Which brings us to night number two and the promise of real adventure. We spent the afternoon walking around the city and making our way toward a jazz bar a friend in Hong Kong had steered us to.
We stopped along the way to eat at a street stall. Sadly for me, I found a bug in my meal. Goodbye, noodles. Marcy, undaunted, polished hers off. A small but telling sign of the differences in our idea of a good time, I suppose.
When we finally arrived at the club, a trio of musicians were playing Louis Armstrong tunes. I was hungry after the noodle fiasco, so we ordered drinks and dumplings. The drinks arrived quickly and so did Jimmy and Napoleon.
Like everyone else, they couldn’t tear their eyes from Marcy. We struck up a conversation, and gradually a crowd settled in at our table. As the evening grew long, the room became increasingly mesmerizing. Beautiful women in spaghetti straps. Beautiful men with flawlessly tousled hair. Dubious characters and their posses.
Around midnight the bar closed. Back to the hotel! I thought to myself.
But no. Instead, there we were, standing beside a weird limo with lacy curtains, with a 25-year-old guy in a leather hat rolling his eyes at my indecision.
A moment of awkward silence passed. The midnight air was so foggy and thick with pollution, you could barely see down the block. It gave the moment the feel of a 1940s movie where someone steps ominously from behind a lamppost.

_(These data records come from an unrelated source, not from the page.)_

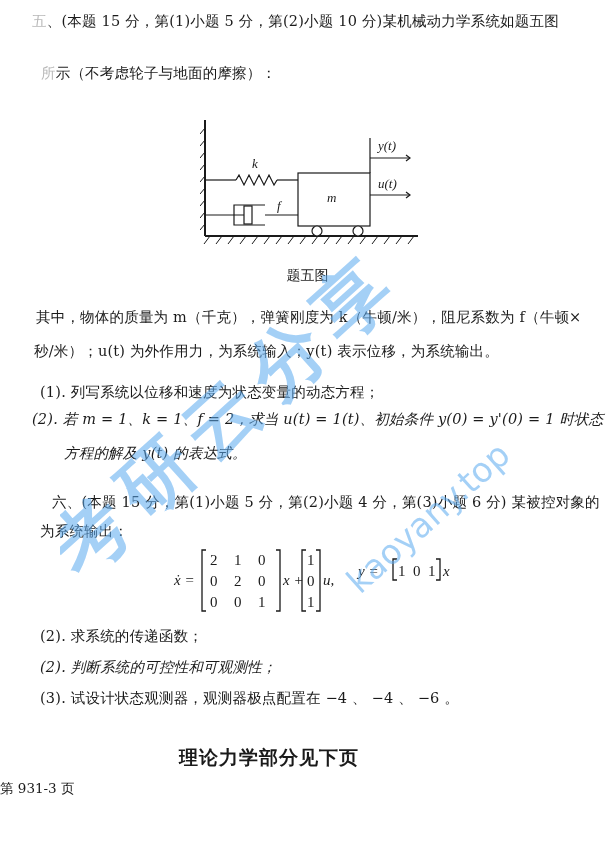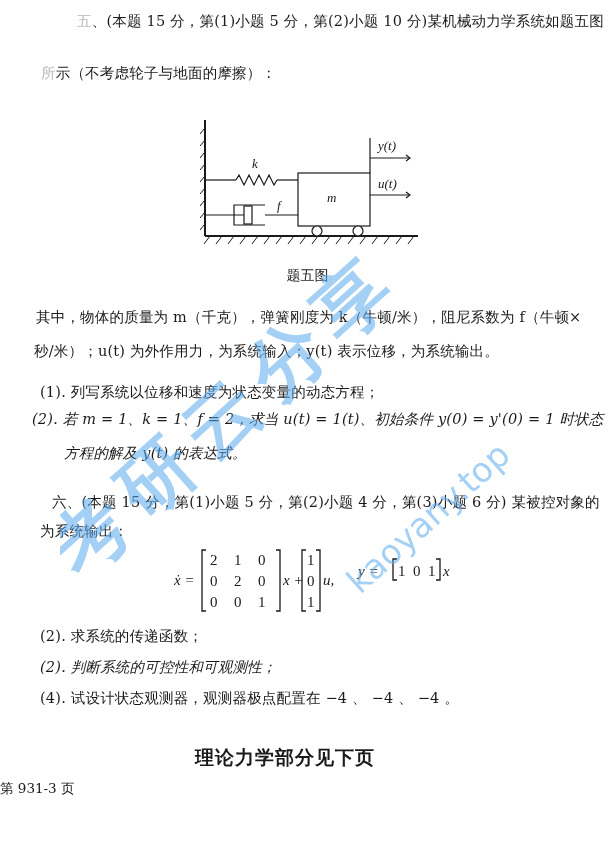--- a/index.html
+++ b/index.html
@@ -70,7 +70,7 @@
 
 <div class="page">
 
-  <div class="line" style="left:32px; top:12px;margin-left:45px;">
+  <div class="line" style="left:32px; top:12px;">
     <span class="faded">五</span><span>、(本题 15 分，第(1)小题 5 分，第(2)小题 10 分)某机械动力学系统如题五图</span>
   </div>
   <div class="line" style="left:41px; top:64px;">

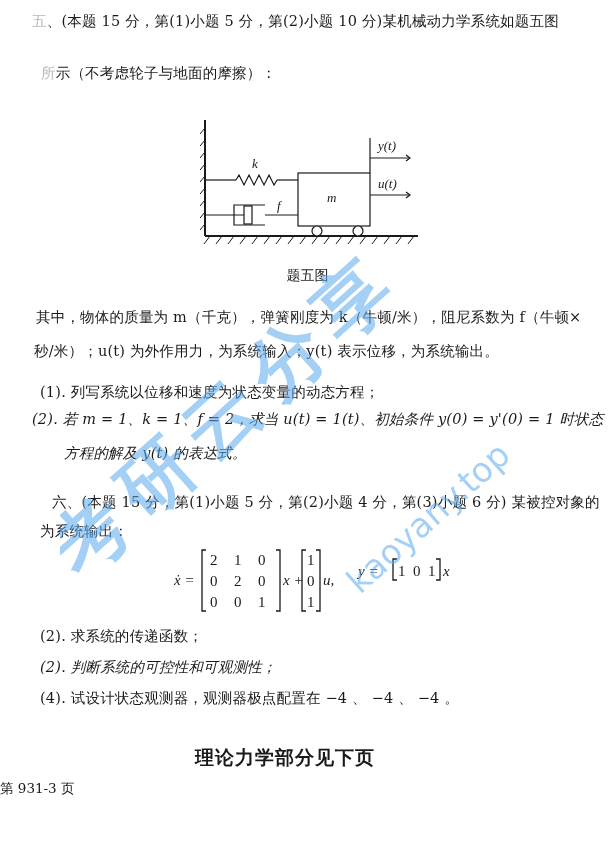--- a/index.html
+++ b/index.html
@@ -196,7 +196,7 @@
 
   <div class="line" style="left:40px; top:627px;">(2). 求系统的传递函数；</div>
   <div class="line" style="left:40px; top:658px;font-style:italic;">(2). 判断系统的可控性和可观测性；</div>
-  <div class="line" style="left:40px; top:689px;">(4). 试设计状态观测器，观测器极点配置在 −4 、 −4 、 −4 。</div>
+  <div class="line" style="left:40px; top:689px;">(3). 试设计状态观测器，观测器极点配置在 −4 、 −4 、 −6 。</div>
 
   <div class="footer-title">理论力学部分见下页</div>
   <div class="footer-page">第 931-3 页</div>

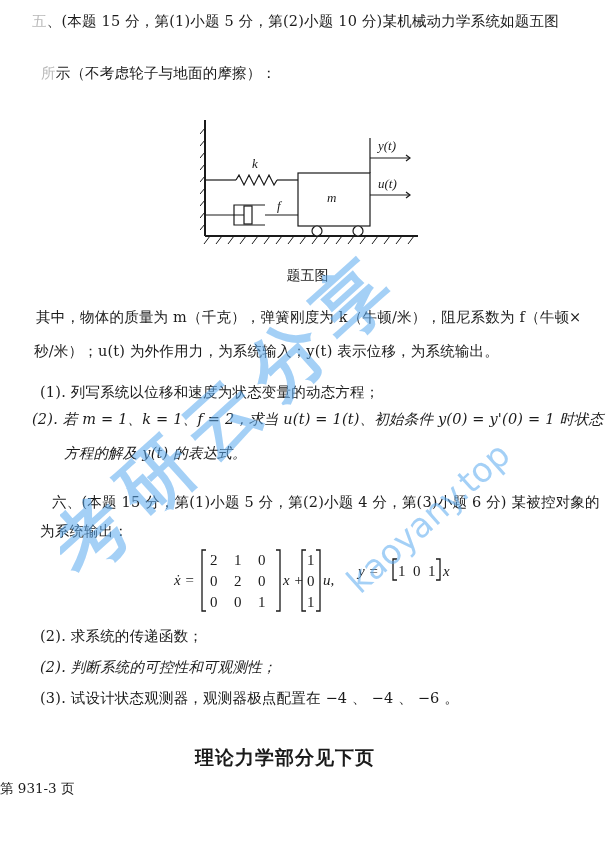--- a/index.html
+++ b/index.html
@@ -53,7 +53,6 @@
       font-weight: bold;
       font-size: 19px;
       letter-spacing: 1px;
-      padding-left: 16px;
     }
     .footer-page {
       position: absolute;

I had made my decision. Taking a deep breath I was just about to tell Marcy, “No way am I getting into this hearse,” when Napoleon decided it was time to drop his go-to pickup line again. “Marcy, do you have a boyfriend?” he asked, trying to stand extra tall.
“I think we talked about that already,” Marcy said. Then she looked at me. “Now let's go!”
And with that, I figured, why not? And piled into the back seat.